Vio las luces de las linternas. El Bestia echó a correr. Escuchó los estampidos de las escopetas. Los guardas jurados se acercaban. Sin moverse, miró la aparición fantasmagórica. Se había desvanecido.
—Cabrones —dijo uno de los vigilantes, justo debajo de él.
—Vamos hacia allá, tú por un lao y yo por el otro —ordenó su compañero—. A ver si agarramos alguno y le quitamos las ganas de birlar.
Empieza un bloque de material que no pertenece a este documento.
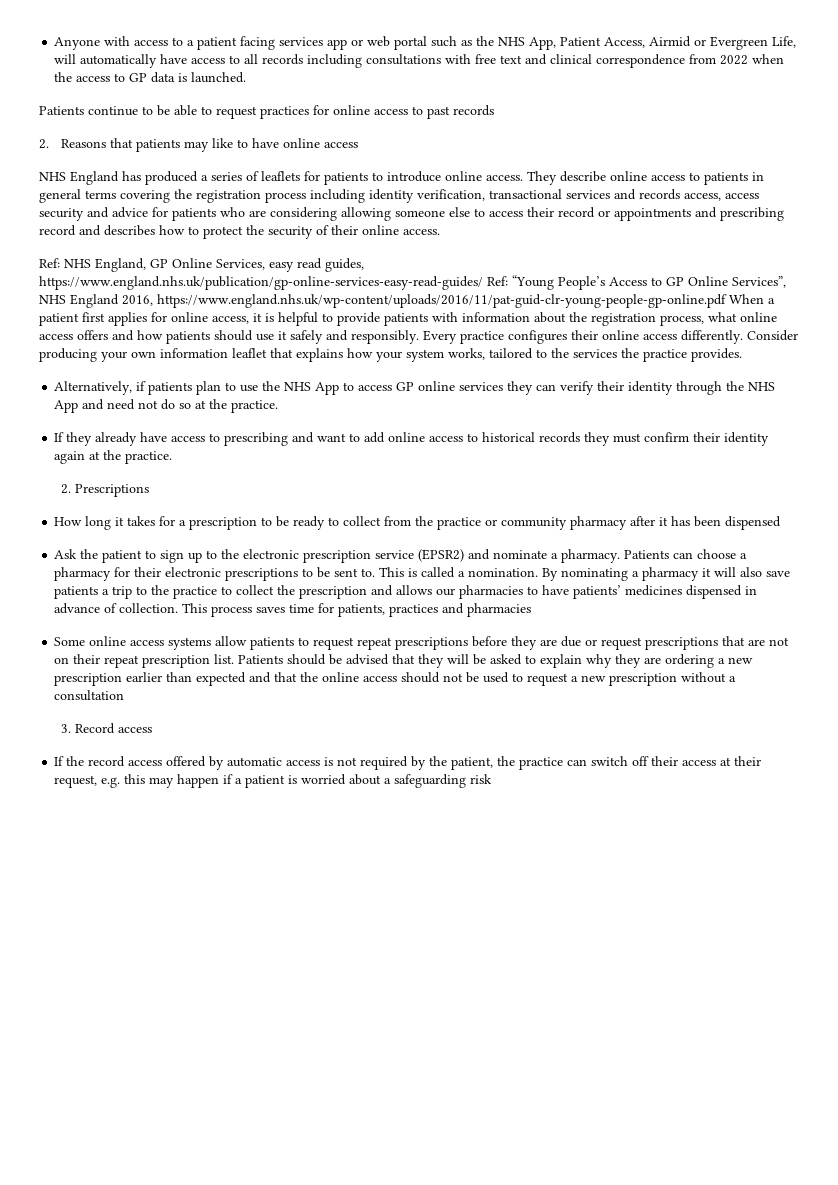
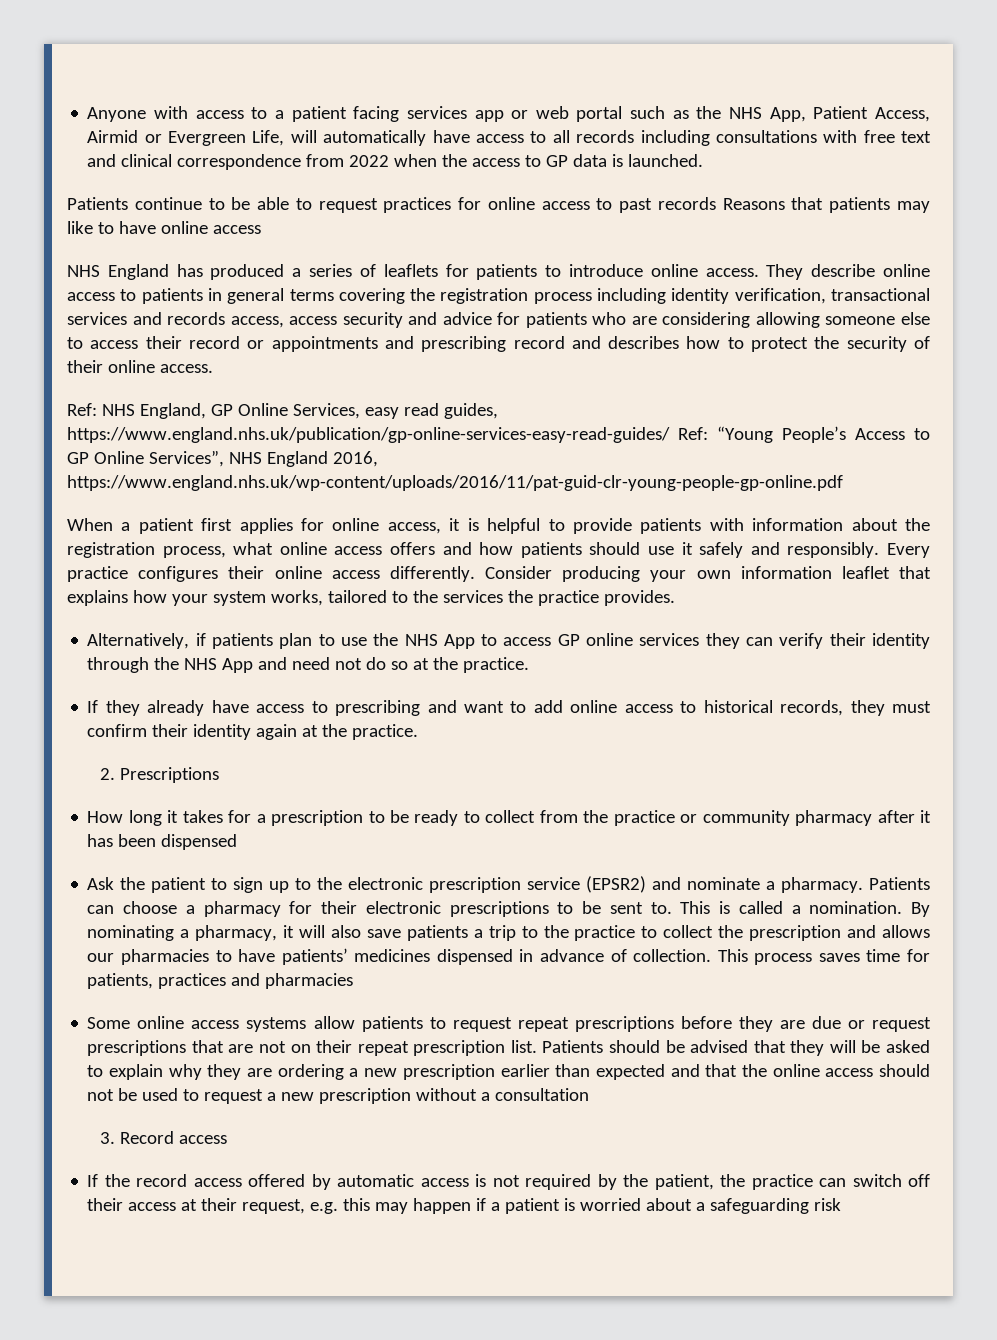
- Patients continue to be able to request practices for online access to past records
- 2. Reasons that patients may like to have online access
+ Patients continue to be able to request practices for online access to past records Reasons that patients may like to have online access
- Ref: NHS England, GP Online Services, easy read guides, https://www.england.nhs.uk/publication/gp-online-services-easy-read-guides/ Ref: “Young People’s Access to GP Online Services”, NHS England 2016, https://www.england.nhs.uk/wp-content/uploads/2016/11/pat-guid-clr-young-people-gp-online.pdf When a patient first applies for online access, it is helpful to provide patients with information about the registration process, what online access offers and how patients should use it safely and responsibly.
+ Ref: NHS England, GP Online Services, easy read guides, https://www.england.nhs.uk/publication/gp-online-services-easy-read-guides/ Ref: “Young People’s Access to GP Online Services”, NHS England 2016, https://www.england.nhs.uk/wp-content/uploads/2016/11/pat-guid-clr-young-people-gp-online.pdf
+ When a patient first applies for online access, it is helpful to provide patients with information about the registration process, what online access offers and how patients should use it safely and responsibly.
- If they already have access to prescribing and want to add online access to historical records they must confirm their identity again at the practice.
+ If they already have access to prescribing and want to add online access to historical records, they must confirm their identity again at the practice.
- By nominating a pharmacy it will also save patients a trip to the practice to collect the prescription and allows our pharmacies to have patients’ medicines dispensed in advance of collection.
+ By nominating a pharmacy, it will also save patients a trip to the practice to collect the prescription and allows our pharmacies to have patients’ medicines dispensed in advance of collection.

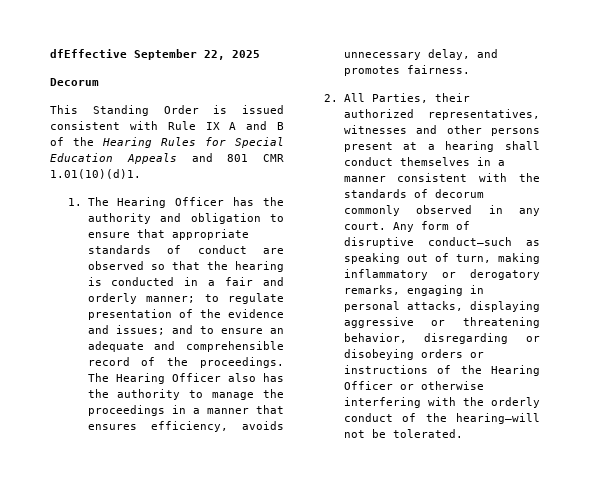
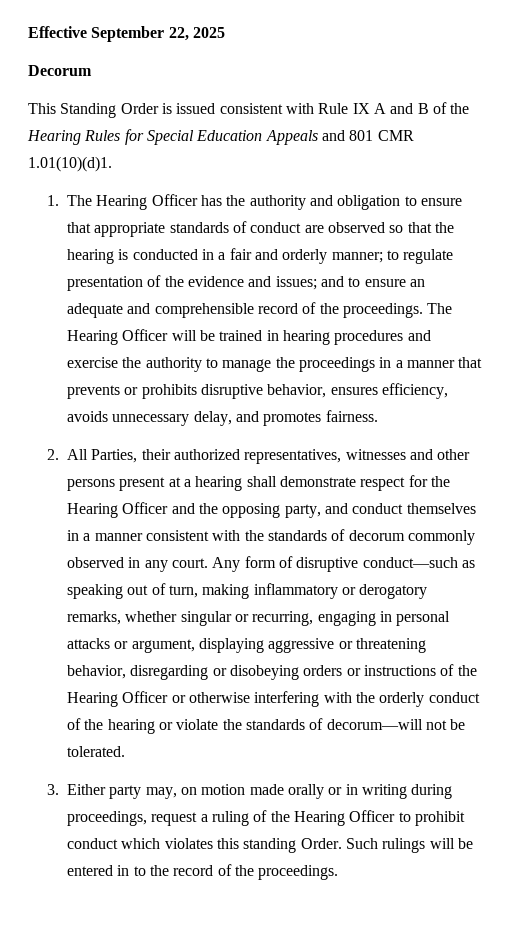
- dfEffective September 22, 2025
+ Effective September 22, 2025
- The Hearing Officer also has the authority to manage the proceedings in a manner that ensures efficiency, avoids unnecessary delay, and promotes fairness.
+ The Hearing Officer will be trained in hearing procedures and exercise the authority to manage the proceedings in a manner that prevents or prohibits disruptive behavior, ensures efficiency, avoids unnecessary delay, and promotes fairness.
- 2. All Parties, their authorized representatives, witnesses and other persons present at a hearing shall conduct themselves in a manner consistent with the standards of decorum commonly observed in any court.
+ 2. All Parties, their authorized representatives, witnesses and other persons present at a hearing shall demonstrate respect for the Hearing Officer and the opposing party, and conduct themselves in a manner consistent with the standards of decorum commonly observed in any court.
- Any form of disruptive conduct—such as speaking out of turn, making inflammatory or derogatory remarks, engaging in personal attacks, displaying aggressive or threatening behavior, disregarding or disobeying orders or instructions of the Hearing Officer or otherwise interfering with the orderly conduct of the hearing—will not be tolerated.
+ Any form of disruptive conduct—such as speaking out of turn, making inflammatory or derogatory remarks, whether singular or recurring, engaging in personal attacks or argument, displaying aggressive or threatening behavior, disregarding or disobeying orders or instructions of the Hearing Officer or otherwise interfering with the orderly conduct of the hearing or violate the standards of decorum—will not be tolerated.
+ 3. Either party may, on motion made orally or in writing during proceedings, request a ruling of the Hearing Officer to prohibit conduct which violates this standing Order. Such rulings will be entered in to the record of the proceedings.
Los ruidos fueron apagándose. La tensión y el cansancio hicieron mella en él y se quedó dormido. Cuándo despertó todavía era de noche y el ejército de estrellas había hecho huir a la luna. Debía de ser muy tarde. Desde su atalaya veía la torre del Reloj, demasiado distante como para que pudiera leer la hora. Bajó con precaución, cruzó las vías, subió por el pronunciado talud y salió al paseo de las Acacias. La ciudad estaba desierta. A lo lejos vio a los barrenderos regar las calles y oyó el traqueteo de los carros de basura y el golpeteo de los cascos de las mulas en el empedrado. Corrió por la calle de Miguel Servet hasta la plaza de Lavapiés, avanzó por Ave María, entró en el número doce y subió al último piso como un fantasma. Ni un alma a la vista. Oyó las respiraciones y los ronquidos de los vecinos a través de las ventanas y puertas abiertas. Le dio apuro despertar a la señora Matilde y al señor Jesús. Se sentó delante de la cortina, en el pasillo. Anonadado, miró los enigmáticos ojos de los gatos clavados en él, sintiéndose el ser más desvalido de un mundo vacío. Poco después dormía con sobresaltos y pesadillas.